## [What this task involves]
Using the entries below, copy out all lines where "position" is found.

## [Dataset records]

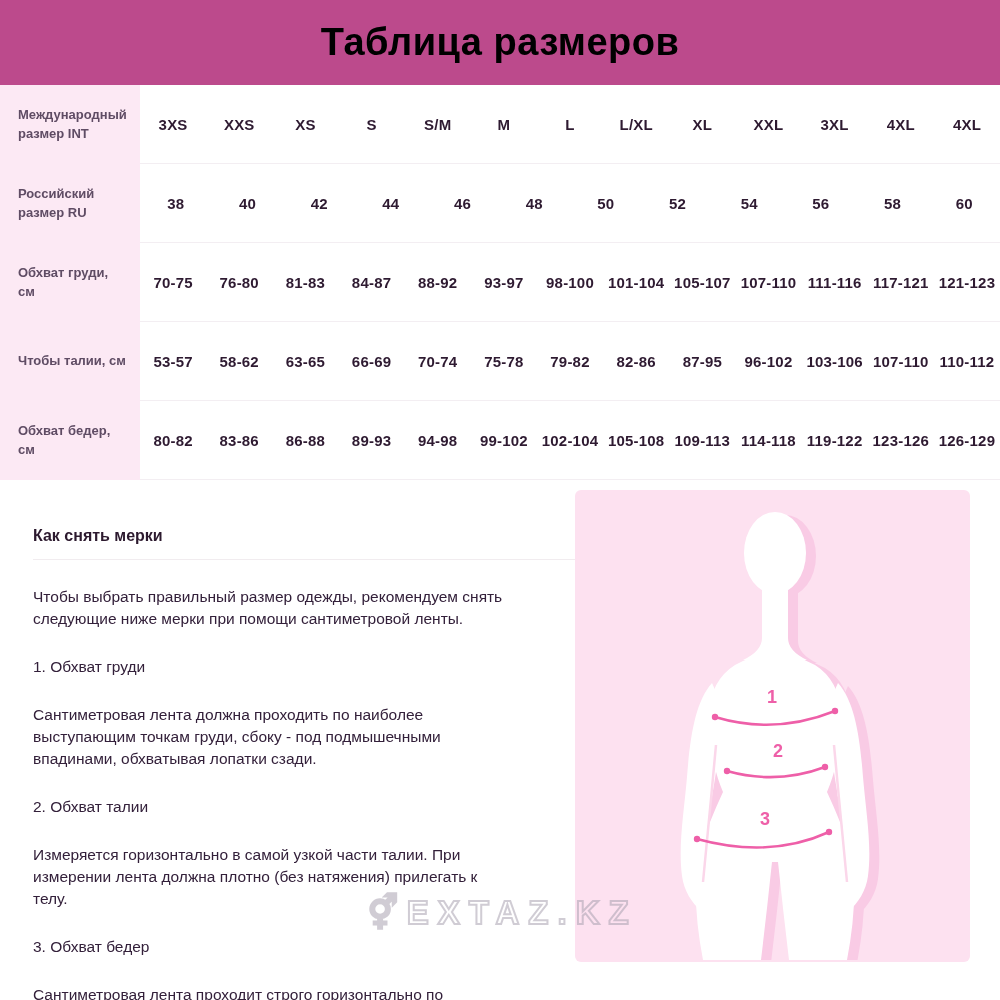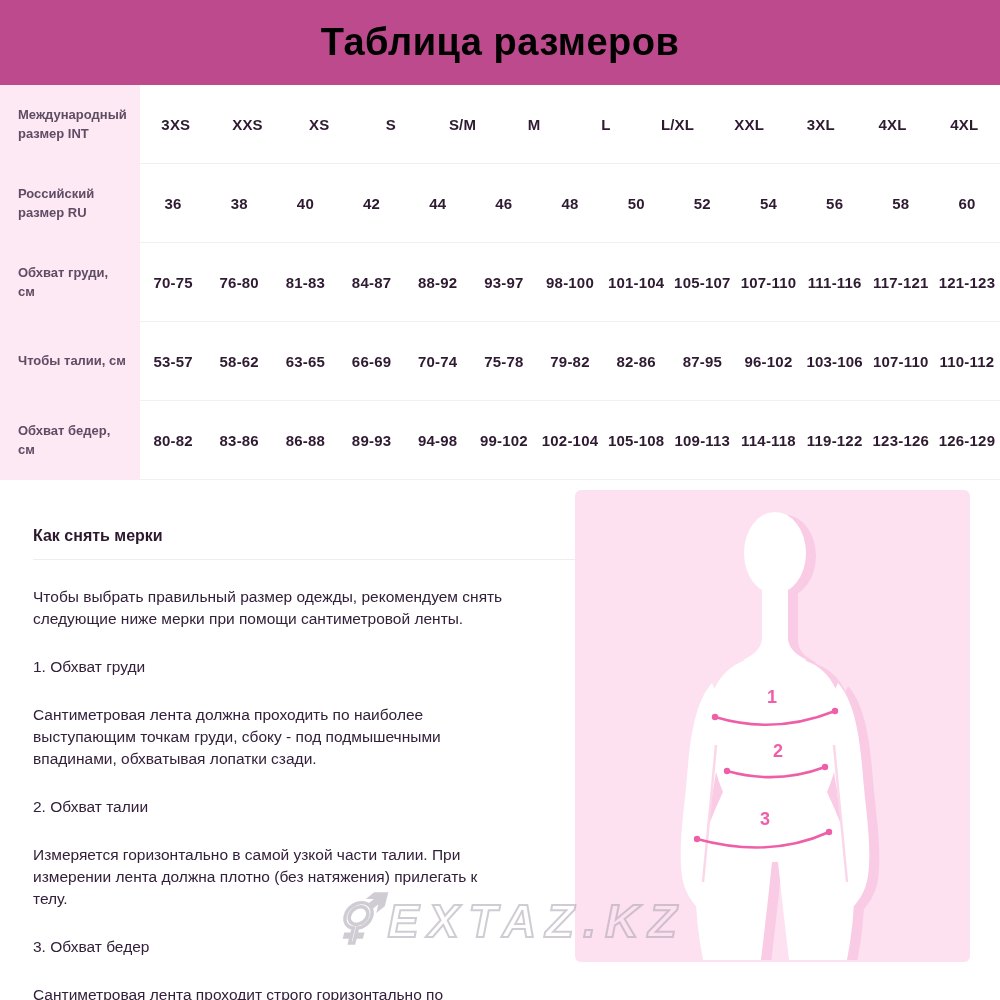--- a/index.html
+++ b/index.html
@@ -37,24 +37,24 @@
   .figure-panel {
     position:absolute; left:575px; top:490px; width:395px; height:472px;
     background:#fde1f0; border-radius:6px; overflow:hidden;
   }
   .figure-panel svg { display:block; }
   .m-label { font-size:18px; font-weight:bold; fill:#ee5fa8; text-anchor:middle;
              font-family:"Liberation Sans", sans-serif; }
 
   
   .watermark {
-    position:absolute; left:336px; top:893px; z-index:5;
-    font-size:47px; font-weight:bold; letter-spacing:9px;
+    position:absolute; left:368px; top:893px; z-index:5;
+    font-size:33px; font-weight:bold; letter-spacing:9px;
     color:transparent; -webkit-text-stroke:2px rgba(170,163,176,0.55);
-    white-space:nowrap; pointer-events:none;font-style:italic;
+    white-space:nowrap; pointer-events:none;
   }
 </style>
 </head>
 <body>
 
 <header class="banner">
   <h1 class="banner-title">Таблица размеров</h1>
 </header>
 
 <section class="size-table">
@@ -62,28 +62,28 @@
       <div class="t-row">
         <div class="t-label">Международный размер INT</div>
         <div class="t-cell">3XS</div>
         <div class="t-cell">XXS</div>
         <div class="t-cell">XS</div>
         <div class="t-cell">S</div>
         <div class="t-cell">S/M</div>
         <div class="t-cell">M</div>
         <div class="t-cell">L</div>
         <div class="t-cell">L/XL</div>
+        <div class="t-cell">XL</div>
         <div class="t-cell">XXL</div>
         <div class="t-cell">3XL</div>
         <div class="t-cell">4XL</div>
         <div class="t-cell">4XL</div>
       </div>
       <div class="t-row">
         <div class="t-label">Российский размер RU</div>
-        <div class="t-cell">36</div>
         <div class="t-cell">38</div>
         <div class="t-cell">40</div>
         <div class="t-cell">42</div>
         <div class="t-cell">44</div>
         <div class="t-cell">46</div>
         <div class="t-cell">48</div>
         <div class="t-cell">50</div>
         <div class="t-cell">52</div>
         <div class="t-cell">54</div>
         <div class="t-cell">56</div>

---

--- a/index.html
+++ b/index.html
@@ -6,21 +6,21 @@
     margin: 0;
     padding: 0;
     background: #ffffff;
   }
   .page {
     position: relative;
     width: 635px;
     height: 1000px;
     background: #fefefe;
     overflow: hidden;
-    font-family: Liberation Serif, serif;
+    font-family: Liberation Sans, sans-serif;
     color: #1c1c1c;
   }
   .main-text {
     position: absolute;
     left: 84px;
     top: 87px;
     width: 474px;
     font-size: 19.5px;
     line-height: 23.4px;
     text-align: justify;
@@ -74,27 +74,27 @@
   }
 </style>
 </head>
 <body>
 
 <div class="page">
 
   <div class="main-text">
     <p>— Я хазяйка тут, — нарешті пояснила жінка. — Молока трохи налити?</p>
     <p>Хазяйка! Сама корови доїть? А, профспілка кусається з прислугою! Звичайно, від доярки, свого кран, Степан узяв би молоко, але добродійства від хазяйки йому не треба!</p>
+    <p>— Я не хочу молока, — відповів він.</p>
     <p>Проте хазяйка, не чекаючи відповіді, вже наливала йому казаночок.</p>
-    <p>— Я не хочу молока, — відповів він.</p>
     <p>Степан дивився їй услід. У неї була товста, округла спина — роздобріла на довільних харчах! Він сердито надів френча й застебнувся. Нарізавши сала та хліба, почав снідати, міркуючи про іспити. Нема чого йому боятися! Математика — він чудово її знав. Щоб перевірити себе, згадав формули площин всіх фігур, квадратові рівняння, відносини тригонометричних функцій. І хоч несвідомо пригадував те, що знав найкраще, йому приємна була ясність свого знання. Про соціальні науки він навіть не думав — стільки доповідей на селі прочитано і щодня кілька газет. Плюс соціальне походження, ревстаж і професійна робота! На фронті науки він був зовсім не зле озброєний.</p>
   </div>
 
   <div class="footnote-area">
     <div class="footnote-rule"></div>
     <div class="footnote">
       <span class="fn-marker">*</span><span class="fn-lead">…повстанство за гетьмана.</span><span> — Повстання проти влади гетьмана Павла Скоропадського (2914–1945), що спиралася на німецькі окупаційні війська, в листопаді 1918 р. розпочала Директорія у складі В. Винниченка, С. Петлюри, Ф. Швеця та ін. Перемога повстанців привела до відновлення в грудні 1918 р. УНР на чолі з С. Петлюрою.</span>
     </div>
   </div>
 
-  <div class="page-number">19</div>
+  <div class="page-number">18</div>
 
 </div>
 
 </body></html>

## [Solved problem]
     position:absolute; left:575px; top:490px; width:395px; height:472px;
-    position:absolute; left:336px; top:893px; z-index:5;
+    position:absolute; left:368px; top:893px; z-index:5;
     position: relative;
     position: absolute;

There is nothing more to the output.